Straw composition
As seen in Table 1, the main effect of the hydrothermal pretreatment on the composition of the biomass is the partial but substantial removal of hemicelluloses. All measurable arabinan is removed and the xylan content is reduced from 24.5% to 5.2%. Consequently, the overall cellulose content increases. After delignification of the pretreated material, no Klason lignin can be detected. The composition of the straw that has undergone SO2-impregnated steam explosion is similar to that of the hydrothermally pretreated straw except for a slightly higher xylan content at 7.8%.
ATR-FTIR spectroscopic analysis
ATR-FTIR spectroscopy was used as an analytical tool to qualitatively determine the chemical changes in the surface of pretreated straw to complement and understand the microscopic investigations. The FTIR spectra of untreated, hydrothermally pretreated, delignified hydrothermally pretreated and steam-exploded straw samples are shown in Fig. 1A. Excerpts of the four spectra are presented in Fig. 1B.

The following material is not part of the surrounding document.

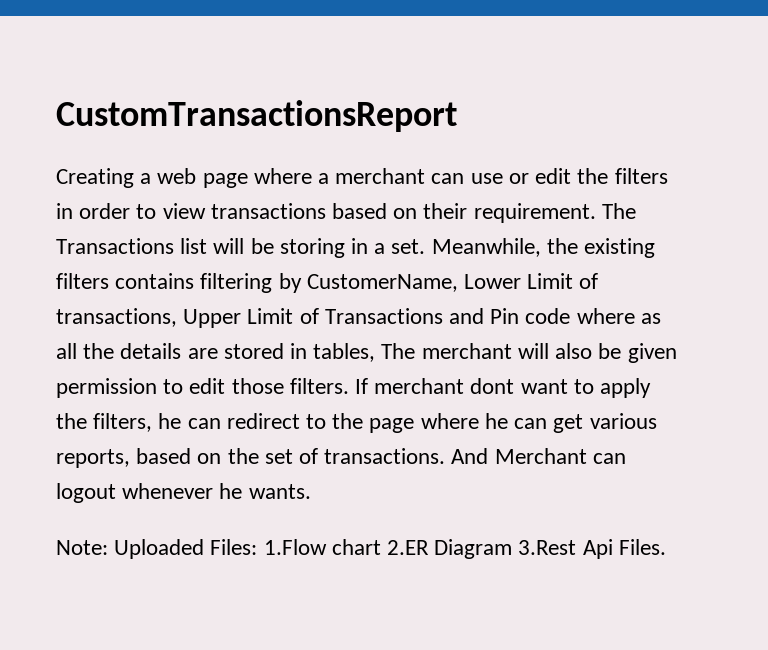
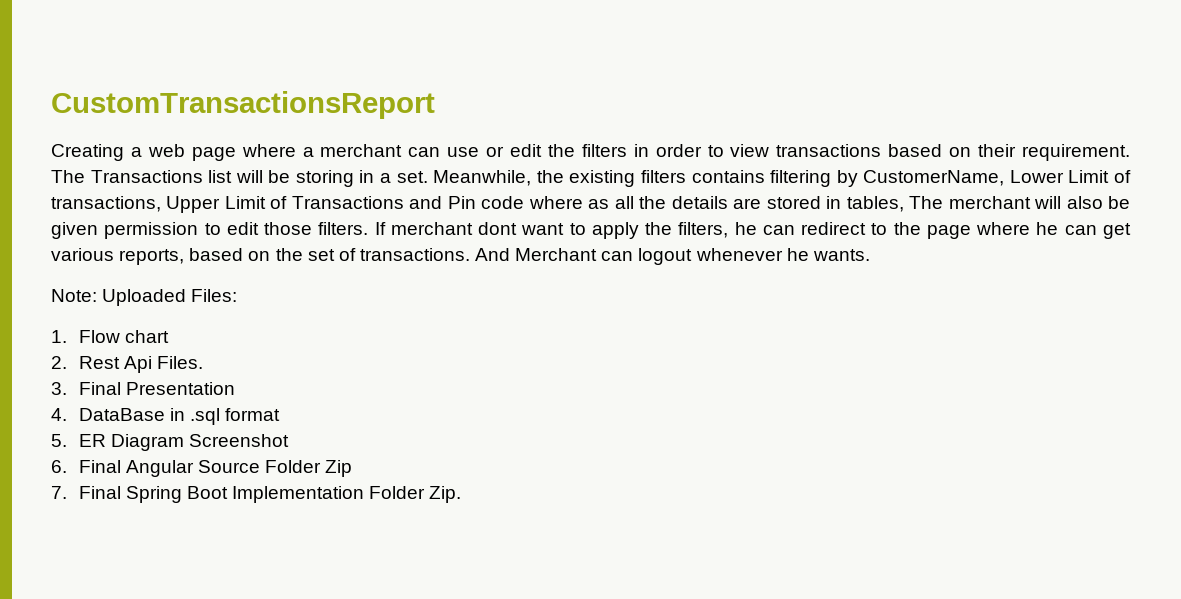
[263,539,327,555] 1.Flow -> [51,330,120,343] // 1. Flow
[387,539,577,559] 2.ER Diagram 3.Rest -> [51,356,120,369] // 2. Rest
(666, 547) none -> [51,382,235,395] [51,408,281,425] [51,434,289,451] [51,460,353,477] [51,486,462,503] // 3. Final Presentation // 4. DataBase in .sql format // 5. ER Diagram Screenshot // 6. Final Angular Source Folder Zip // 7. Final Spring Boot Implementation Folder Zip.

One of the effects of the pretreatment is the removal of wax from the straw: Fig. 1A shows that the CH2- stretching bands at approximately 2850 and 2920 cm-1 (see [26]) are reduced for the pretreated straw sample, signifying a reduction in the amount of the aliphatic fractions of waxes.
Two interesting features are shown in Fig. 1B. First, it can be seen that the carbonyl band at 1735 cm-1, which has been ascribed to hemicelluloses [27–29] is reduced for the pretreated straw. This is expected as the pretreatment is known to remove a large portion of the hemicelluloses as shown in Table 1 and in Thomsen et al. [16]. Second, lignin bands at approximately 1595 and, in particular, 1510 cm-1 (aromatic ring stretch) [30] are strongly enhanced in the hydrothermally pretreated sample compared with both untreated wheat straw and delignified hydrothermally pretreated straw, where these peaks are reduced (Fig. 1B). One explanation for this could be a relative increase in the amount of lignin due to the removal of hemicelluloses. Another reason could be that lignin is released and re-deposited on the surface (ATR-FTIR spectroscopy is a surface technique; according to [26, 31] the penetration depth in straw is approximately 0.5-3 μm with the signal intensity exponentially decreasing with penetration depth). The increase in lignin is believed to be too significant to be only due to the hemicellulose removal.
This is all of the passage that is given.